Delighted by WMA and increasingly antsy about my responsibilities covering Microsoft, I gave away my Macs around the U.S. Thanksgiving holiday. Then, I bought a HP Media Center m270n and worked with a few PC loaners. I also converted my CD collection to WMA and started using several non-Apple music players.

The Windows return brought clarity to my computing life, as I put away Macs forever. But, I missed Macs. The threat of computing Windows viruses and security breaches, ongoing problems running Windows on multiple machines, the missed performance, and elegance of Mac OS X and remembered better joy of using Macs tugged at my psyche. One problem: I really, really, really liked WMA more than AAC, and music is an important reaction.
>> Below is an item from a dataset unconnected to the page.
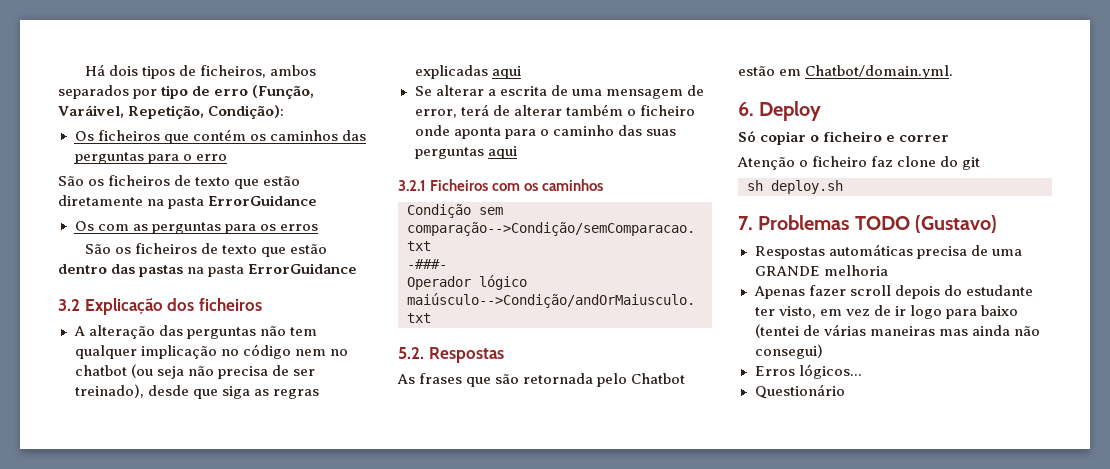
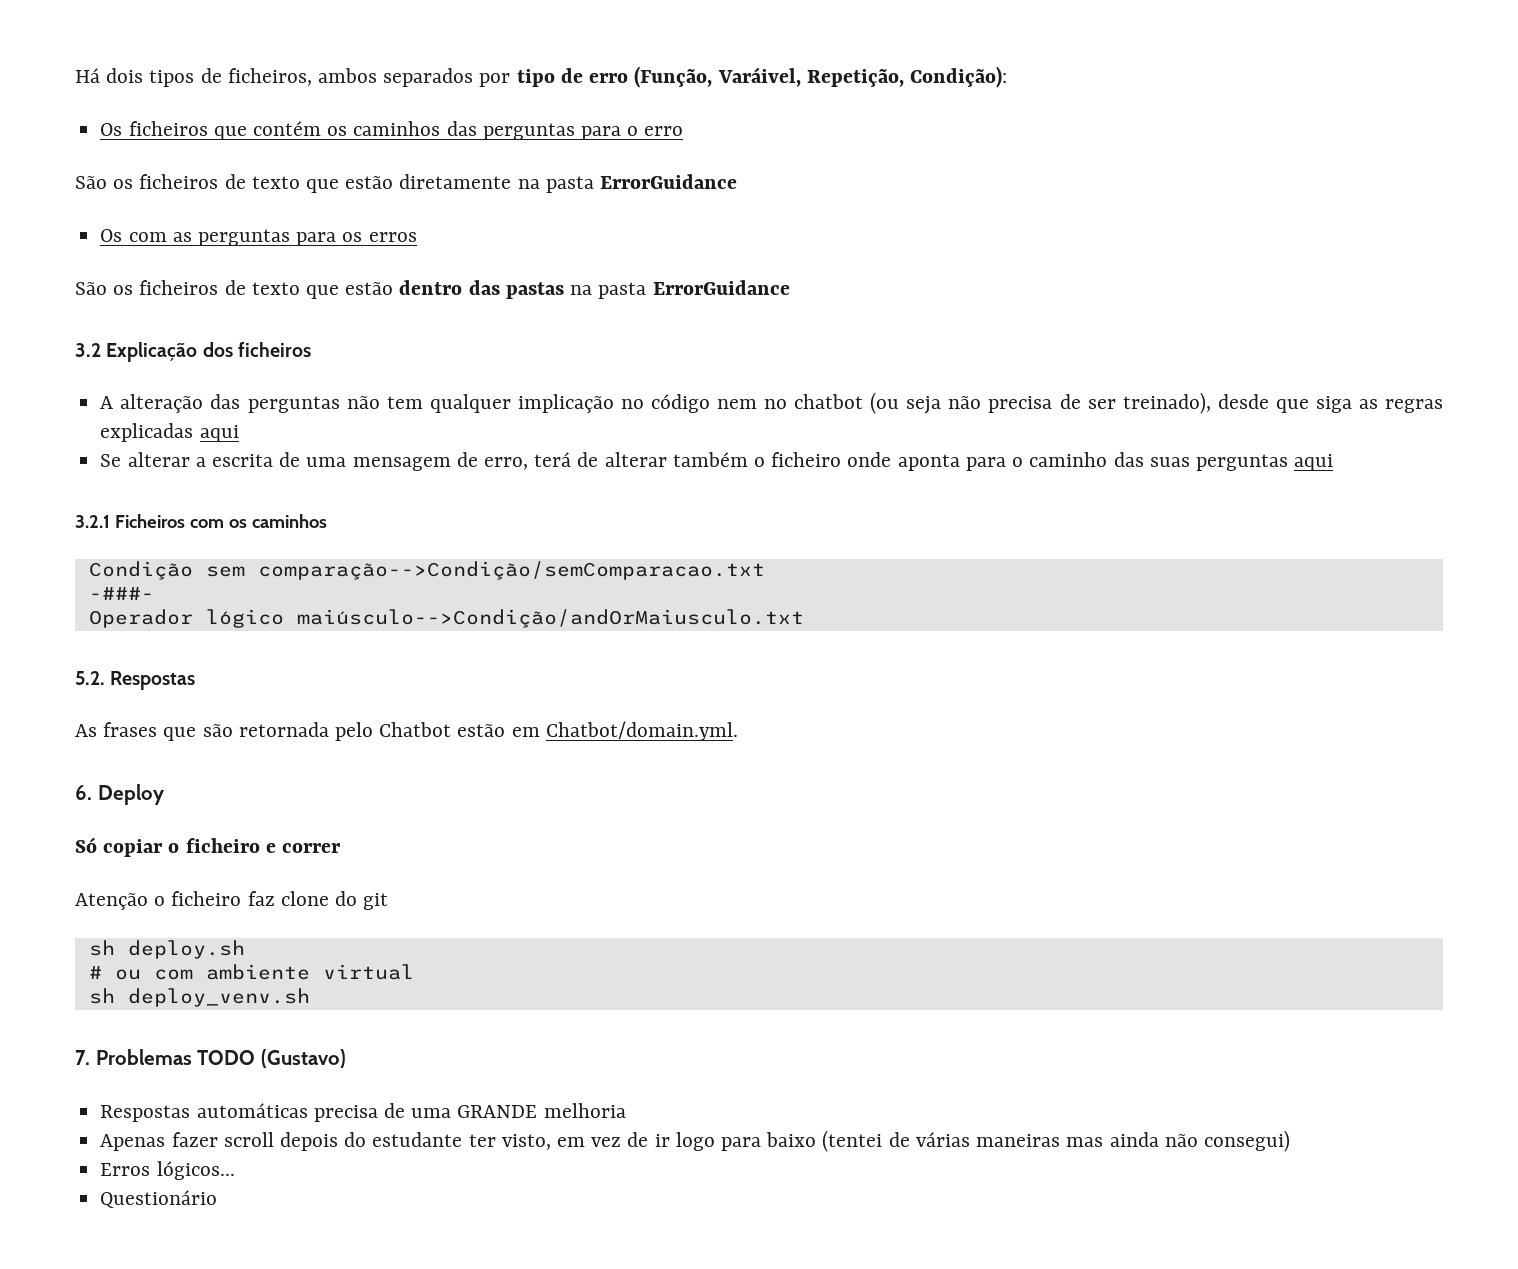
[414,109,457,118] error, -> [483,457,528,470] erro,
(843, 187) none -> [88,964,414,980] [88,988,310,1007] // # ou com ambiente virtual // sh deploy_venv.sh

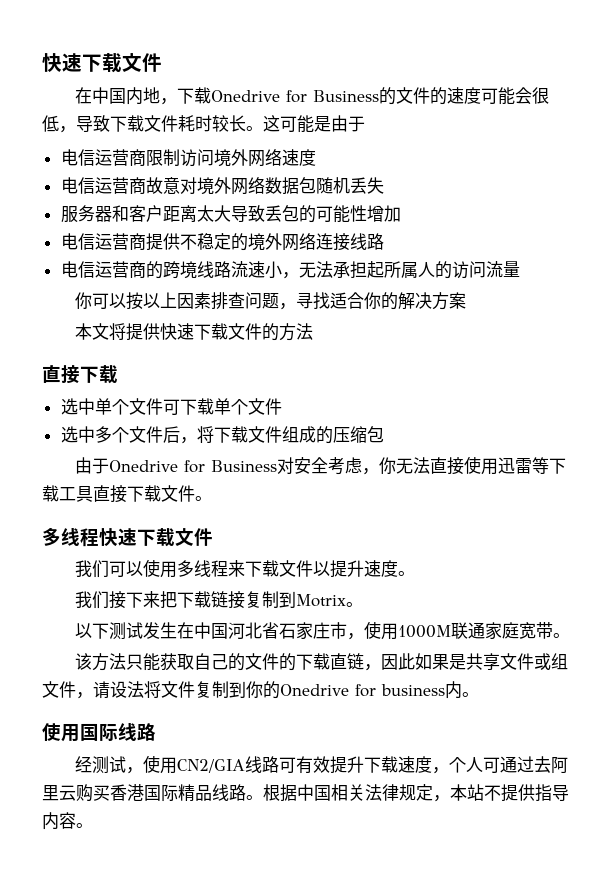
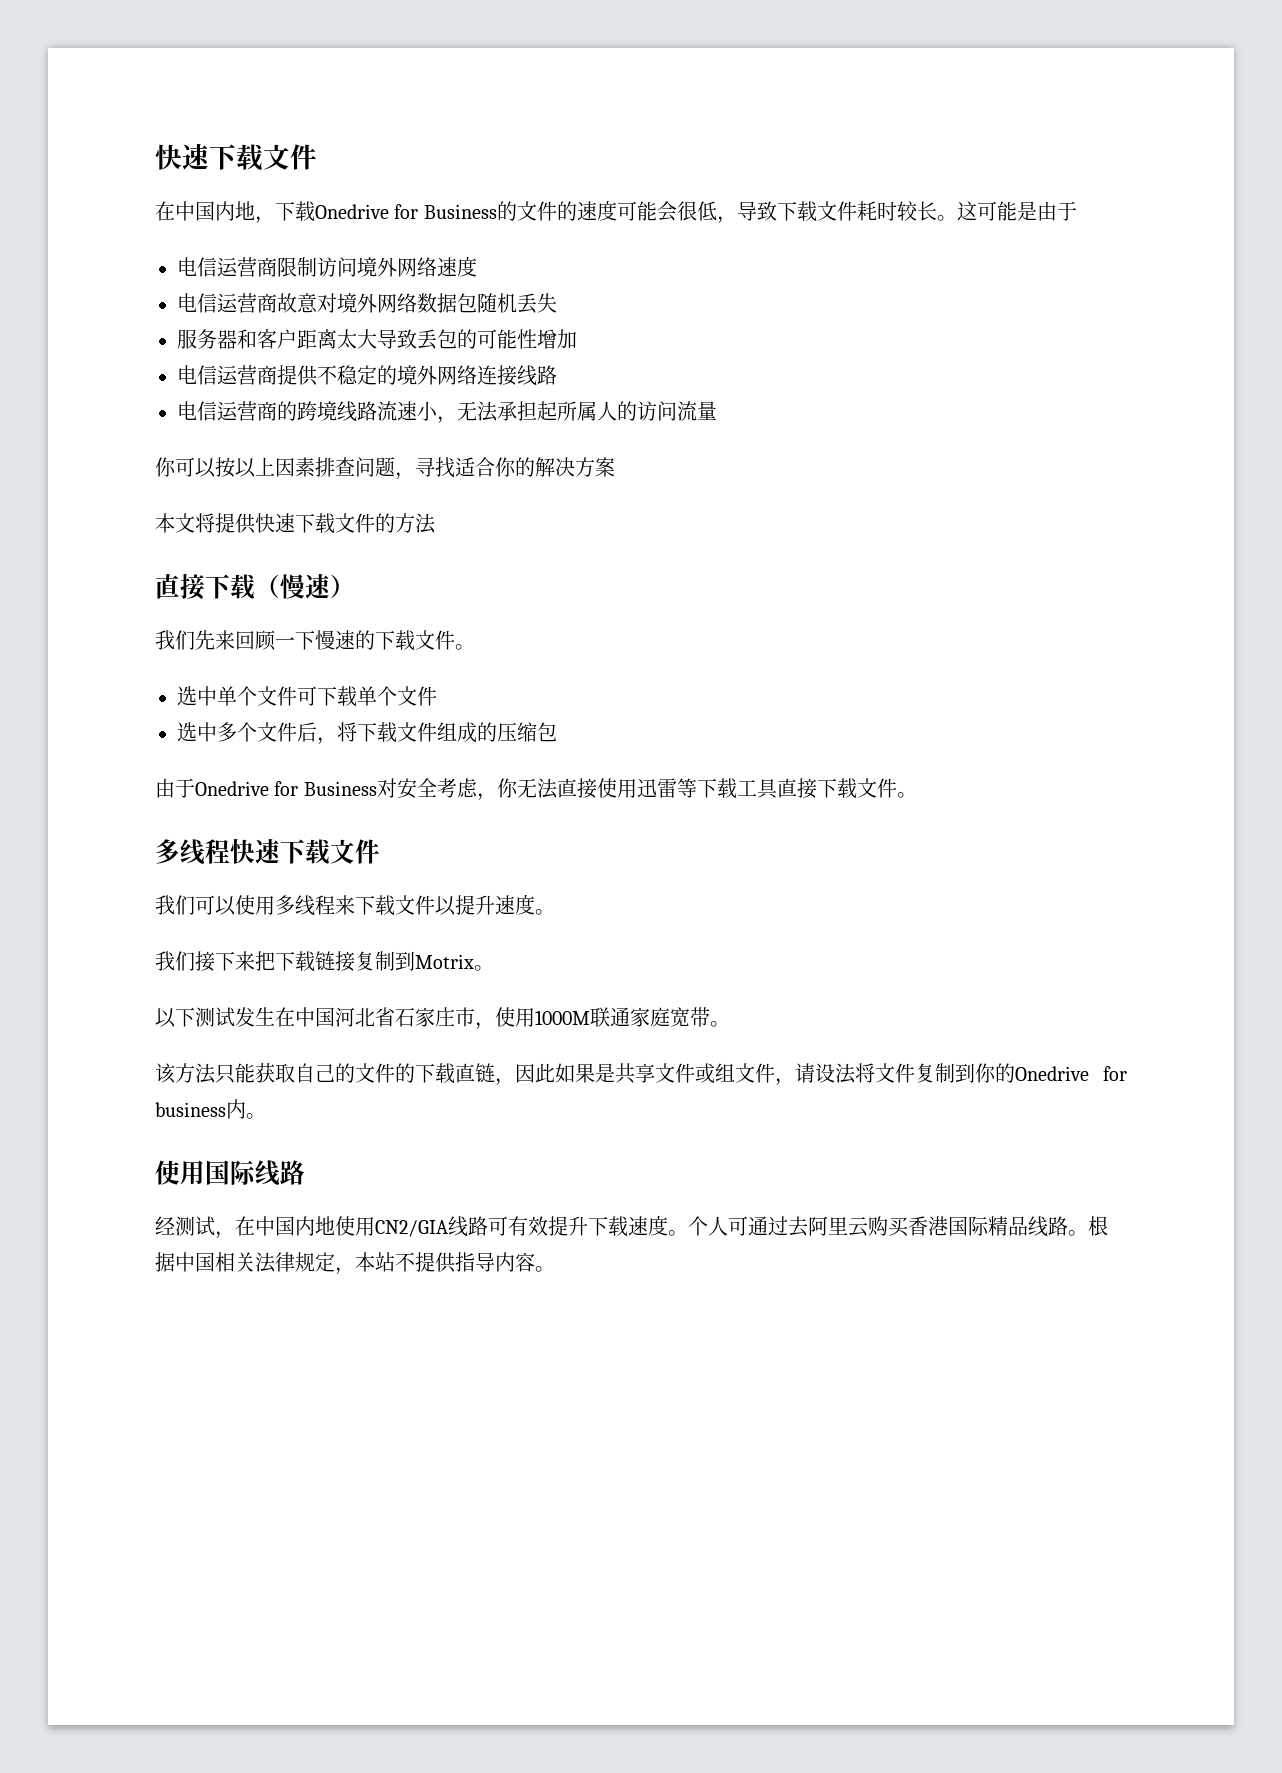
(118, 374) none -> [255,574,355,599] [155,630,475,651] （慢速） // 我们先来回顾一下慢速的下载文件。
(144, 770) none -> [235,1216,335,1236] 在中国内地
[432,767,450,774] ， -> [668,1230,688,1236] 。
In the end, several overlapping circumstances waffled my position: In January-February 2004, MyDoom ravaged Windows PCs around the globe; I installed a Windows screensaver, which installed multiple adware and spyware programs without my permission; on a trip, I couldn’t listen to songs purchased from a WMA music store because the computer hadn’t been able to authenticate without an Internet connection; etc., etc., etc.

On February 7, 2003, a friend and I took our daughters to Tysons Corner Center in McLean, Va., where is my local Apple Store—the first opened, by the way. There I purchased a 15-inch PowerBook G4, refurbished AirPort base station, Apple Bluetooth wireless mouse, and M-Audio 49-key Radium keyboard. Four days later, I bought my fourth grader a 17-inch iMac from CompUSA. She switched back, too, after working on a Windows Media Center PC for about 14 months.

My Mac return is permanent this time around (hopefully). I will continue using Windows daily, because of my work. But, personally, I am a Mac user; with no angst this time. The four days my daughter has used her iMac have been transforming. Rather than watching TV on the Media Center PC, she edits digital photos and movies. She’s gone from mind-numbing to creative computing. Same here.